Голос у Тамары почему-то сбился на хрип. Ну не волнуется же она?
— Ненависть ее — лишь с драконьей мощью соизмерима, — прошептала принцесса. — Не нужна ей ваша помощь. Судьба ведет ее. К добру ли, к злу, но мир изменится. Игнатий! Человечность твоя превыше эльфийского благородства! Деяния твои останутся в веках. Я плачу о гибели твоей.
Скорбная принцесса бесшумно покинула собрание, бледно-зеленое пламя факелов заметалось меж сосен и отдалилось.
— Повинуюсь Судьбе! — склонил голову король-эльф.
Мертвые эльфы покинули собрание вслед за предводителем.
— Плевать нам на вашу и на свою Судьбу! — рявкнул старшина гномов. — У гномов хватает своей работы! А ты, Игнатий, нам можешь ее здорово подпортить. И подпортишь, я тебя знаю! Вы, люди, мелочны и мстительны! Так что получишь нашего искусника для исследований — но только одного! И заплати по совести! Золотом, и всю сумму наперед! Вот так!
Бородачи ушли, сверкая глазами.
— Не держи зла на нас, Игнатий, — неловко начал рыцарь, воевода центра, что ли.
— Не держу, — сухо обронил Игнатий. — Придет срок, подплывет к порогу твоему портшез леди Сотниковой, вдовы безутешной, но спать ты будешь, ибо нет у меня для тебя снадобий и времени для тебя нет. И не будет.
— Эх! — крякнул рыцарь, — Чуял я, что тем и кончится! Злобен ты, Игнатий, ровно и не человек, а гном каменный! Пойдем отсюда, собратья! Пусть остынет неистовый Игнатий.
Ушли все.
— Игнатий, кто ты? — спросила Тамара с любопытством. — Ведь эльф-король, он же… ну, король же? То есть выше него нет никого! А он тебя слушает.

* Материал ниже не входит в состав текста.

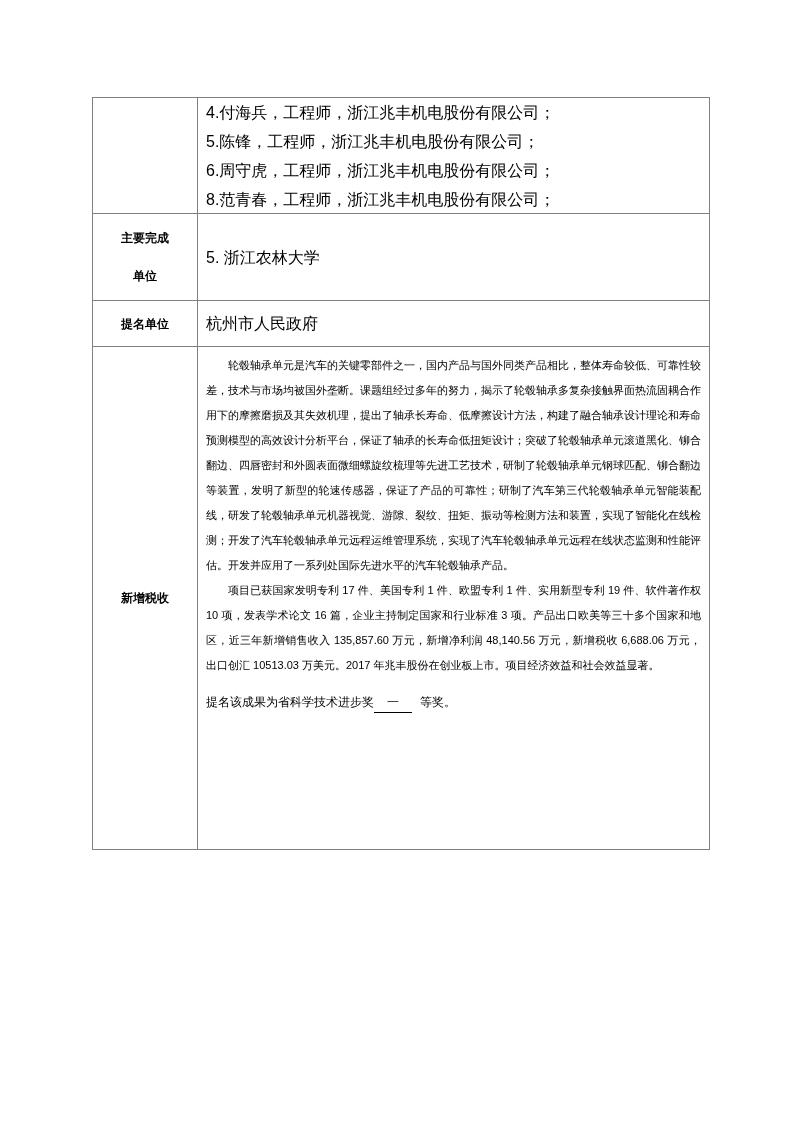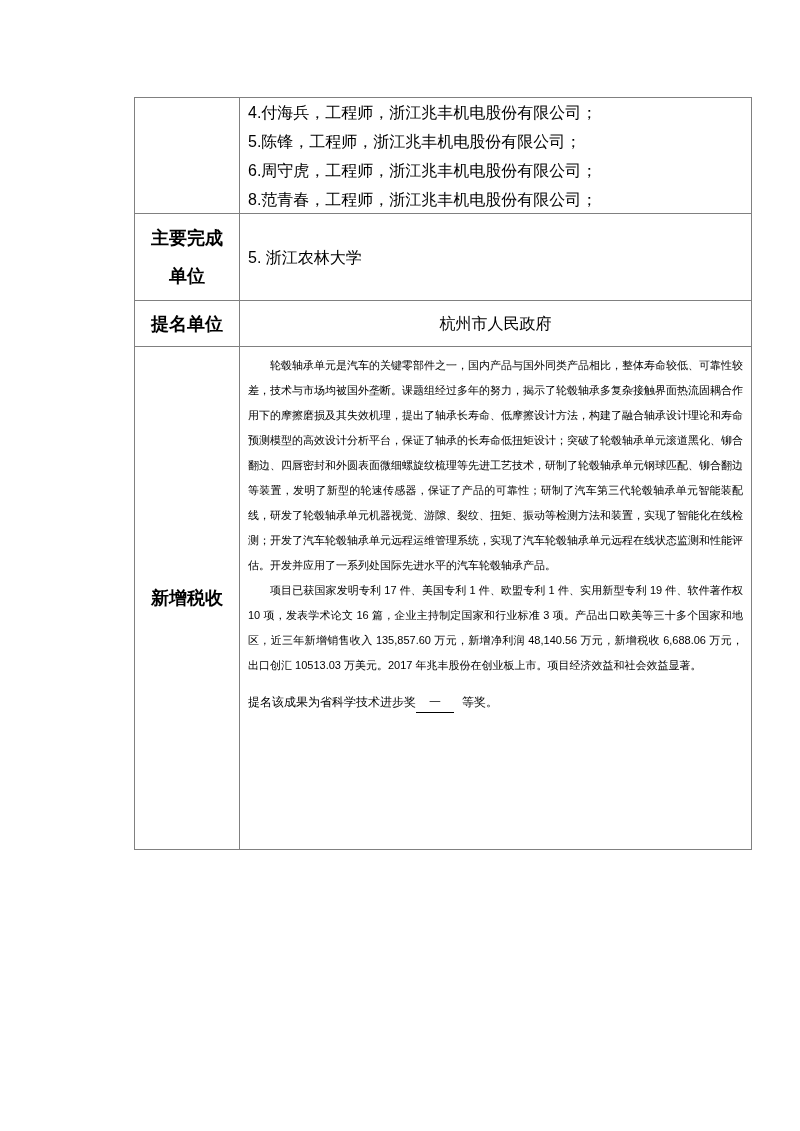--- a/index.html
+++ b/index.html
@@ -21,7 +21,6 @@
     width: 616px;
     border: 1px solid #808080;
     box-sizing: content-box;
-    margin-left: 42px;
   }
   .row {
     display: flex;

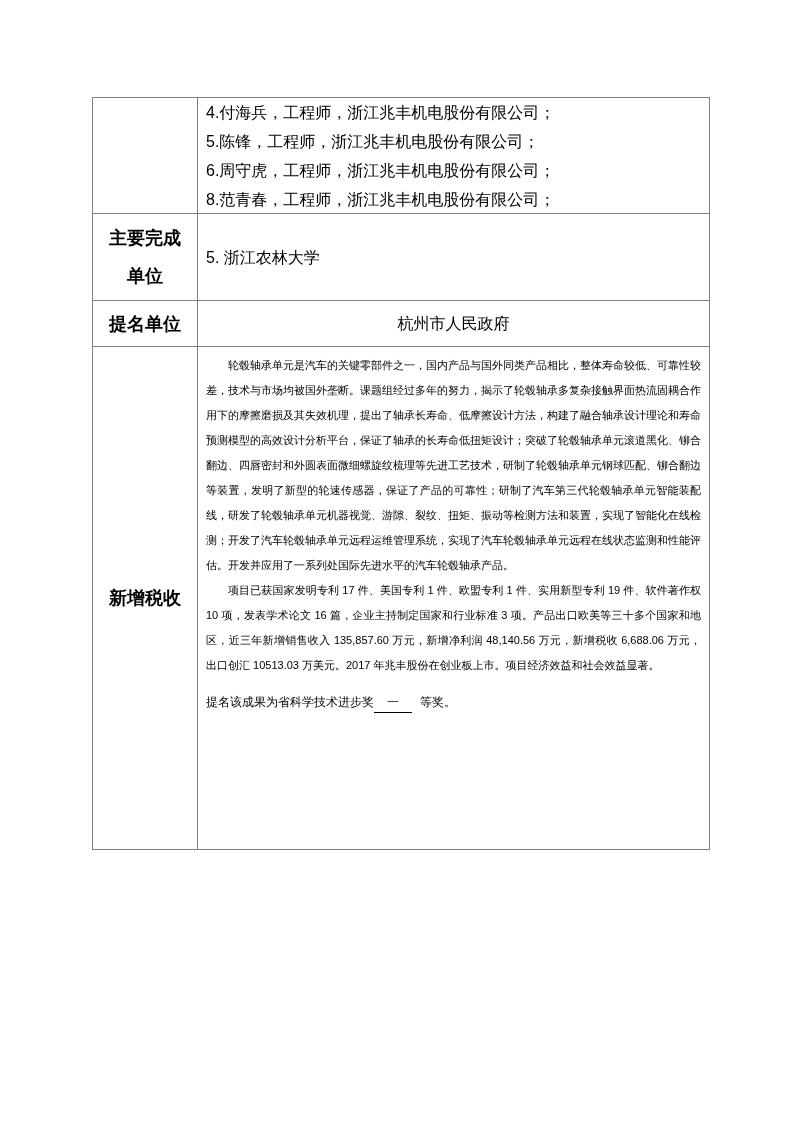--- a/index.html
+++ b/index.html
@@ -41,7 +41,7 @@
     justify-content: center;
     text-align: center;
     font-weight: bold;
-    font-size: 18px;
+    font-size: 12px;
     line-height: 38px;
   }
   .cell-content {

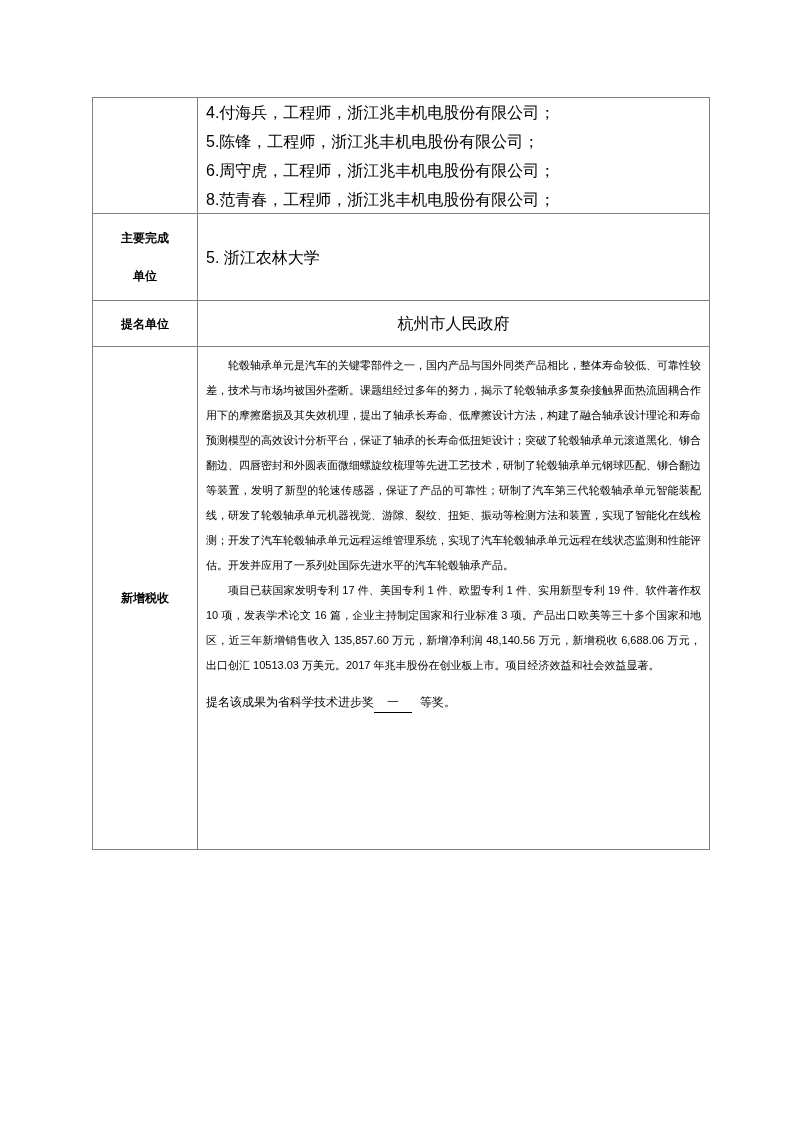--- a/index.html
+++ b/index.html
@@ -63,7 +63,7 @@
     white-space: nowrap;
   }
   .centered-value {
-    text-align: center;
+    text-align: left;
     line-height: 20px;
   }
   .opinion-body {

— Смертень я, — улыбнулся коричневыми губами Игнатий. — Я говорил уже.
Тамара помрачнела и отвернулась. Нарвалась и сама виновата. На скалах быстро отучают лезть с расспросами в душу. А то мало ли что. Вспомнит человек что-то тяжелое, что старался забыть — а такое у всякого найдется — и нет человека. Уйдет вниз навсегда. Тамара отучилась любопытничать. Оказалось — не насовсем.
— Смертень вечно жив, хотя и мертв, — прошелестел за спиной голос. — Смертень не спит, ясен умом и силой одарен небывалой. Правда, соки природы тянет немерено, сохнет природа от него… А следующая стадия — трупень. Трупень слаб. Он спит обычно, силы копит для кратких деяний. Чтоб на собрание прийти, к примеру…
— Леди Сотникову встретить! — не удержалась Тамара.
Игнатий ухмыльнулся.
— На это лишь эльфы способны! — уточнил он. — Ибо магией своей владеют все поголовно. А людям снадобья требуются. Мои снадобья. Повезло тебе с принцем, Эльфом высокородным оказался твой дружок, а то б…
— Значит, все остальные — трупни? — перебила Тамара, не желая распространяться кое о чем.
— Есть еще смердни, — последовал многозначительный ответ.
Тамара вспомнила мерзкую улыбчивую тварь и содрогнулась.
— Дрожишь, дева? Правильно, что дрожишь. Еще и кричать будешь. Сейчас подойдут искусники, будем ковать тебе оружие на магов. А это больно, дева. Весьма больно. Ведь надобно душу из тебя вынуть, ненавистью переполненную, да еще суметь вложить ее в хладный металл. С первого раза может не получиться. Ведь в вашем мире тоже говорят "душу выну"?
В ее мире, конечно, так говорили. Но вроде подразумевалось при этом иное. Или нет? Или то, что подразумевается, с ней и будут вытворять? Да еще могут не суметь с первого раза?!
— Вижу, слышу — поняла! — довольно оскалился Игнатий. — Это хорошо. Значит, сработаемся с тобой, дева! Все у нас получится!